(Exercise input Opens)

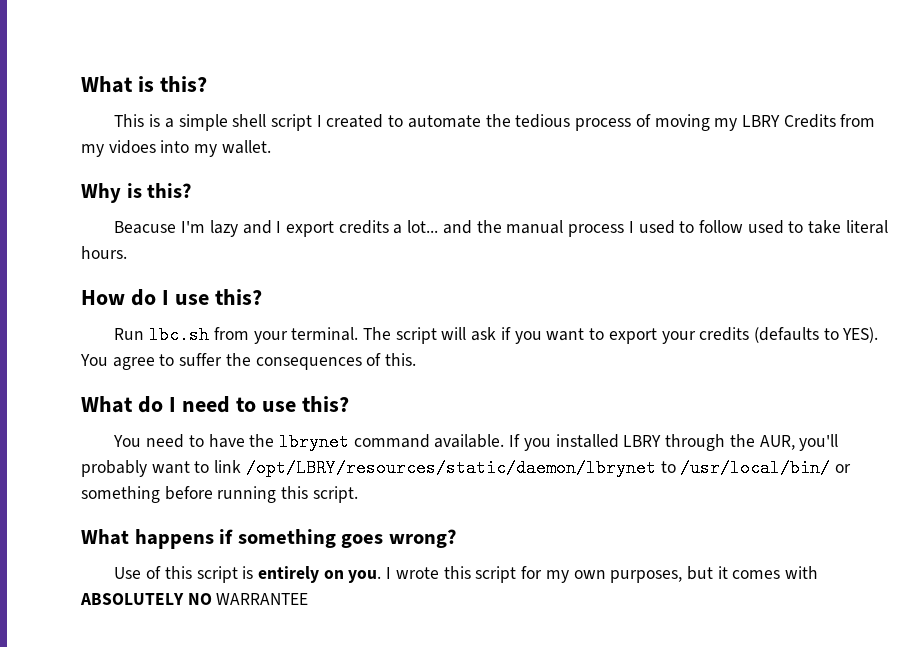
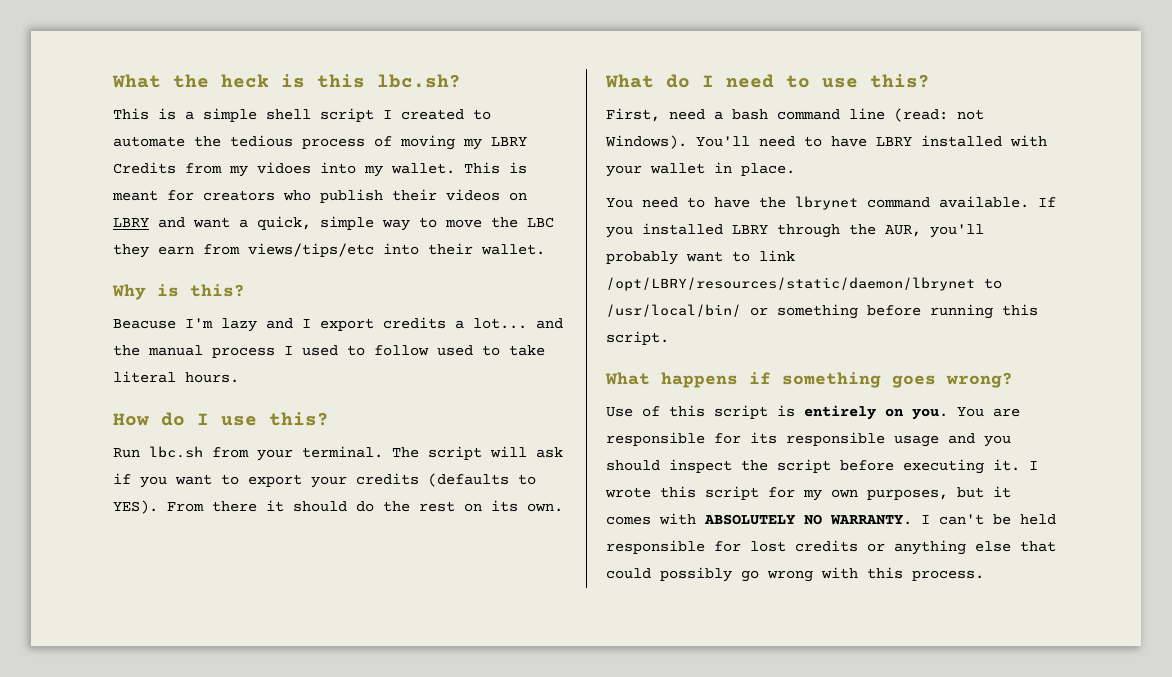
- What is this?
+ What the heck is this lbc.sh?
+ This is meant for creators who publish their videos on LBRY and want a quick, simple way to move the LBC they earn from views/tips/etc into their wallet.
- You agree to suffer the consequences of this.
+ From there it should do the rest on its own.
+ First, need a bash command line (read: not Windows). You'll need to have LBRY installed with your wallet in place.
+ You are responsible for its responsible usage and you should inspect the script before executing it.
- I wrote this script for my own purposes, but it comes with ABSOLUTELY NO WARRANTEE
+ I wrote this script for my own purposes, but it comes with ABSOLUTELY NO WARRANTY. I can't be held responsible for lost credits or anything else that could possibly go wrong with this process.

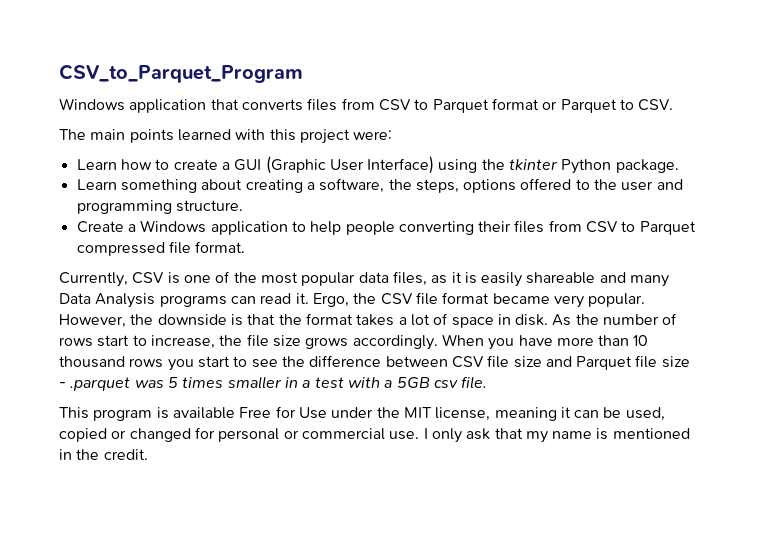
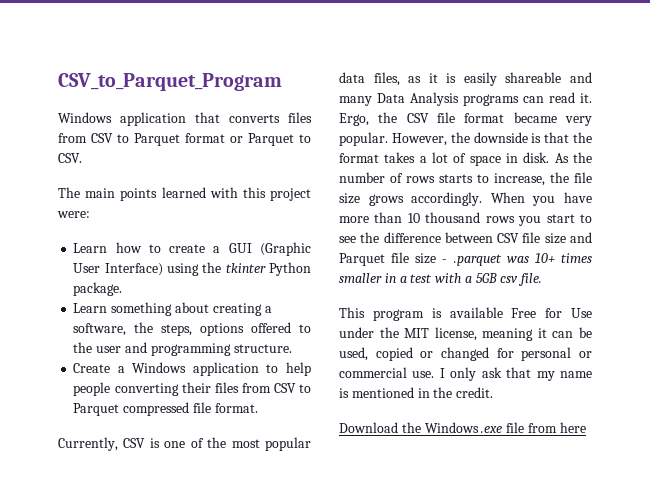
- As the number of rows start to increase, the file size grows accordingly.
+ As the number of rows starts to increase, the file size grows accordingly.
- When you have more than 10 thousand rows you start to see the difference between CSV file size and Parquet file size - .parquet was 5 times smaller in a test with a 5GB csv file.
+ When you have more than 10 thousand rows you start to see the difference between CSV file size and Parquet file size - .parquet was 10+ times smaller in a test with a 5GB csv file.
+ Download the Windows .exe file from here

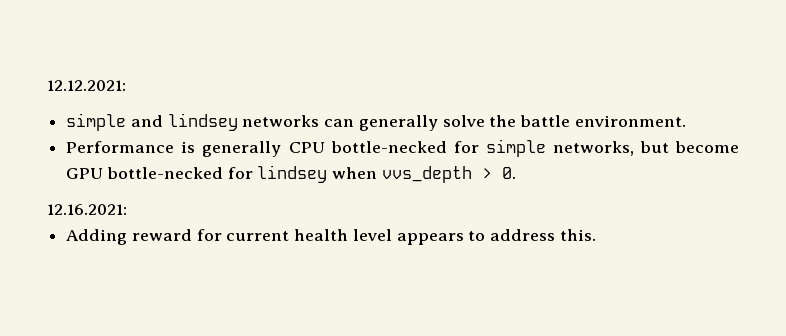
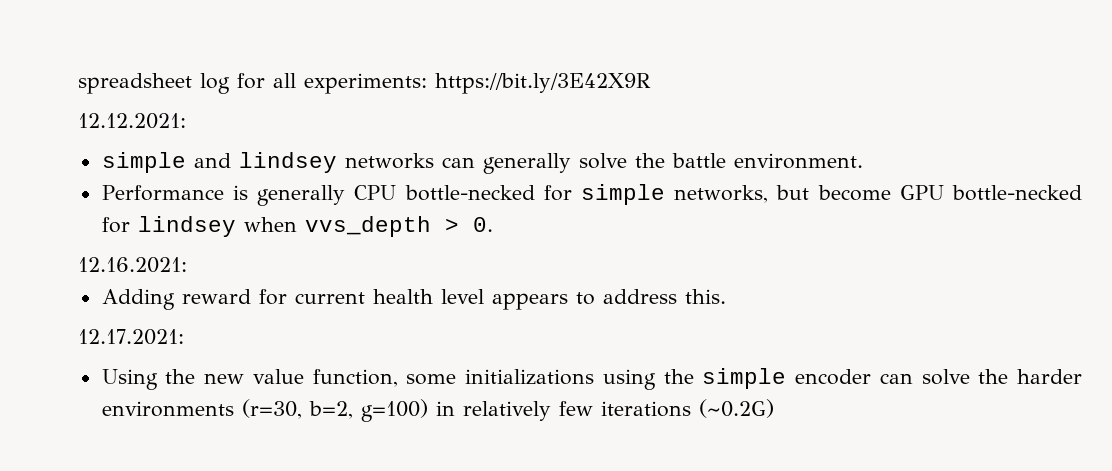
+ spreadsheet log for all experiments: https://bit.ly/3E42X9R
+ 12.17.2021:
+ Using the new value function, some initializations using the simple encoder can solve the harder environments (r=30, b=2, g=100) in relatively few iterations (~0.2G)

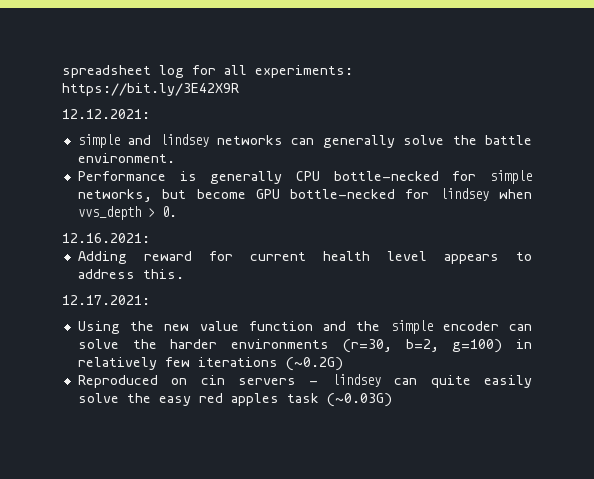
- Using the new value function, some initializations using the simple encoder can solve the harder environments (r=30, b=2, g=100) in relatively few iterations (~0.2G)
+ Using the new value function and the simple encoder can solve the harder environments (r=30, b=2, g=100) in relatively few iterations (~0.2G)
+ Reproduced on cin servers - lindsey can quite easily solve the easy red apples task (~0.03G)

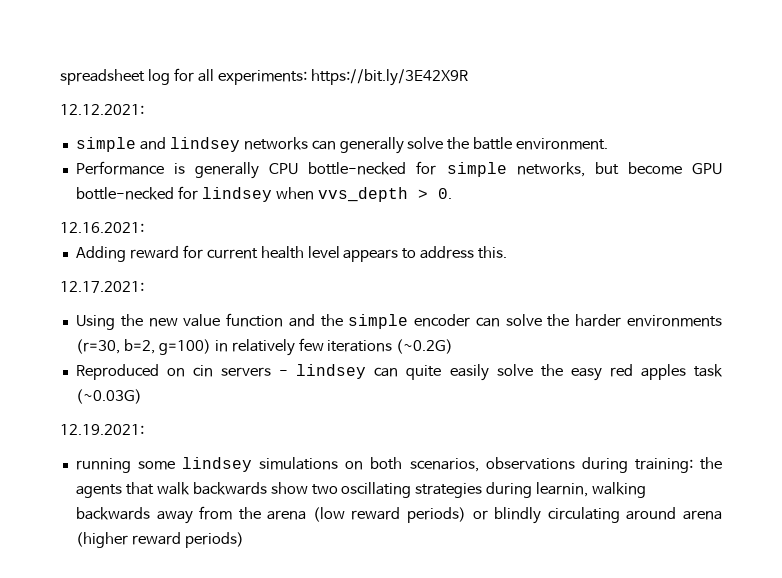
+ 12.19.2021:
+ running some lindsey simulations on both scenarios, observations during training: the agents that walk backwards show two oscillating strategies during learnin, walking backwards away from the arena (low reward periods) or blindly circulating around arena (higher reward periods)

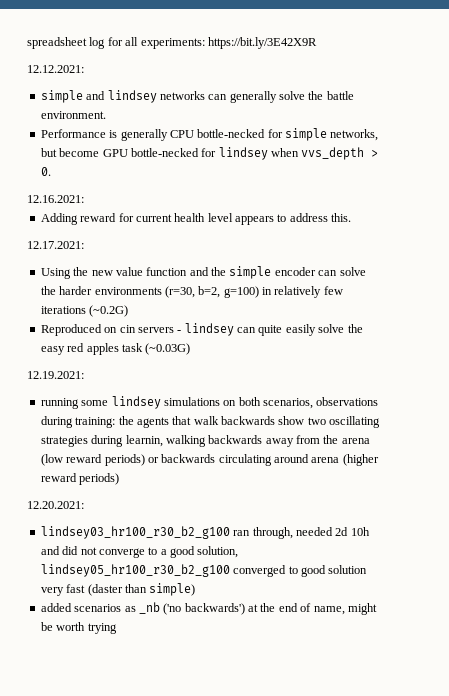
- running some lindsey simulations on both scenarios, observations during training: the agents that walk backwards show two oscillating strategies during learnin, walking backwards away from the arena (low reward periods) or blindly circulating around arena (higher reward periods)
+ running some lindsey simulations on both scenarios, observations during training: the agents that walk backwards show two oscillating strategies during learnin, walking backwards away from the arena (low reward periods) or backwards circulating around arena (higher reward periods)
+ 12.20.2021:
+ lindsey03_hr100_r30_b2_g100 ran through, needed 2d 10h and did not converge to a good solution, lindsey05_hr100_r30_b2_g100 converged to good solution very fast (daster than simple)
+ added scenarios as _nb ('no backwards') at the end of name, might be worth trying

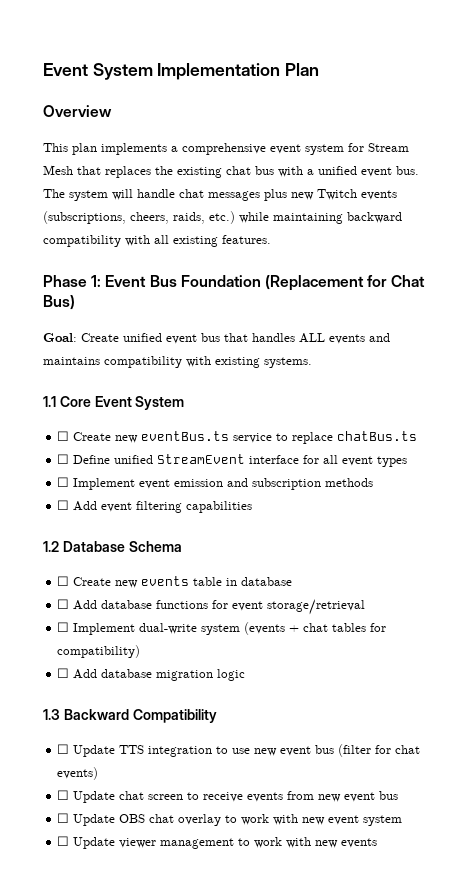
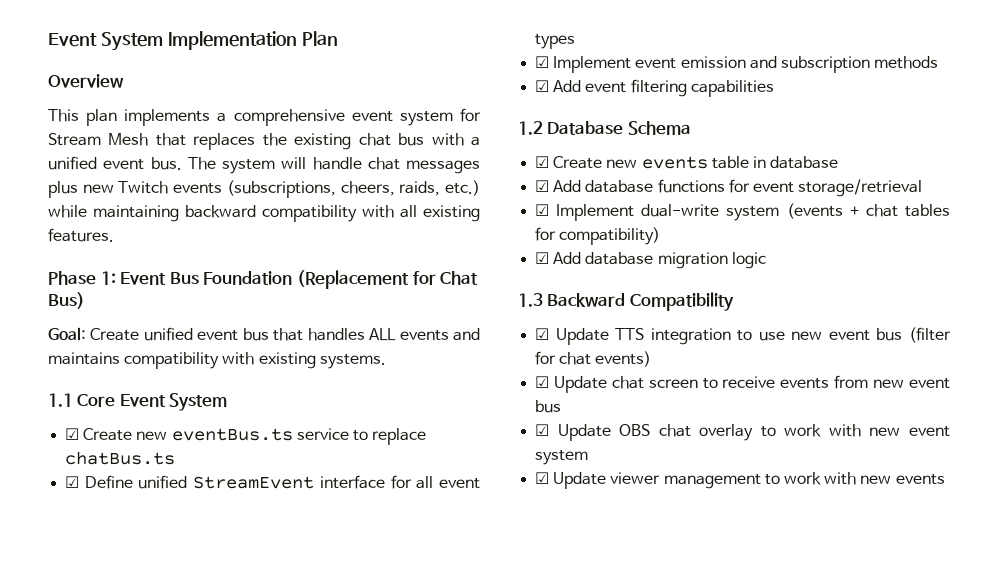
- ☐ Create new eventBus.ts service to replace chatBus.ts
+ ☑ Create new eventBus.ts service to replace chatBus.ts
- ☐ Define unified StreamEvent interface for all event types
+ ☑ Define unified StreamEvent interface for all event types
- ☐ Implement event emission and subscription methods
+ ☑ Implement event emission and subscription methods
- ☐ Add event filtering capabilities
+ ☑ Add event filtering capabilities
- ☐ Create new events table in database
+ ☑ Create new events table in database
- ☐ Add database functions for event storage/retrieval
+ ☑ Add database functions for event storage/retrieval
- ☐ Implement dual-write system (events + chat tables for compatibility)
+ ☑ Implement dual-write system (events + chat tables for compatibility)
- ☐ Add database migration logic
+ ☑ Add database migration logic
- ☐ Update TTS integration to use new event bus (filter for chat events)
+ ☑ Update TTS integration to use new event bus (filter for chat events)
- ☐ Update chat screen to receive events from new event bus
+ ☑ Update chat screen to receive events from new event bus
- ☐ Update OBS chat overlay to work with new event system
+ ☑ Update OBS chat overlay to work with new event system
- ☐ Update viewer management to work with new events
+ ☑ Update viewer management to work with new events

(Exercise input Closes)

• [What is required]: Only lines holding the word "eventBus" are wanted; list them all from the material.

• [Response below]:
- ☐ Create new eventBus.ts service to replace chatBus.ts
+ ☑ Create new eventBus.ts service to replace chatBus.ts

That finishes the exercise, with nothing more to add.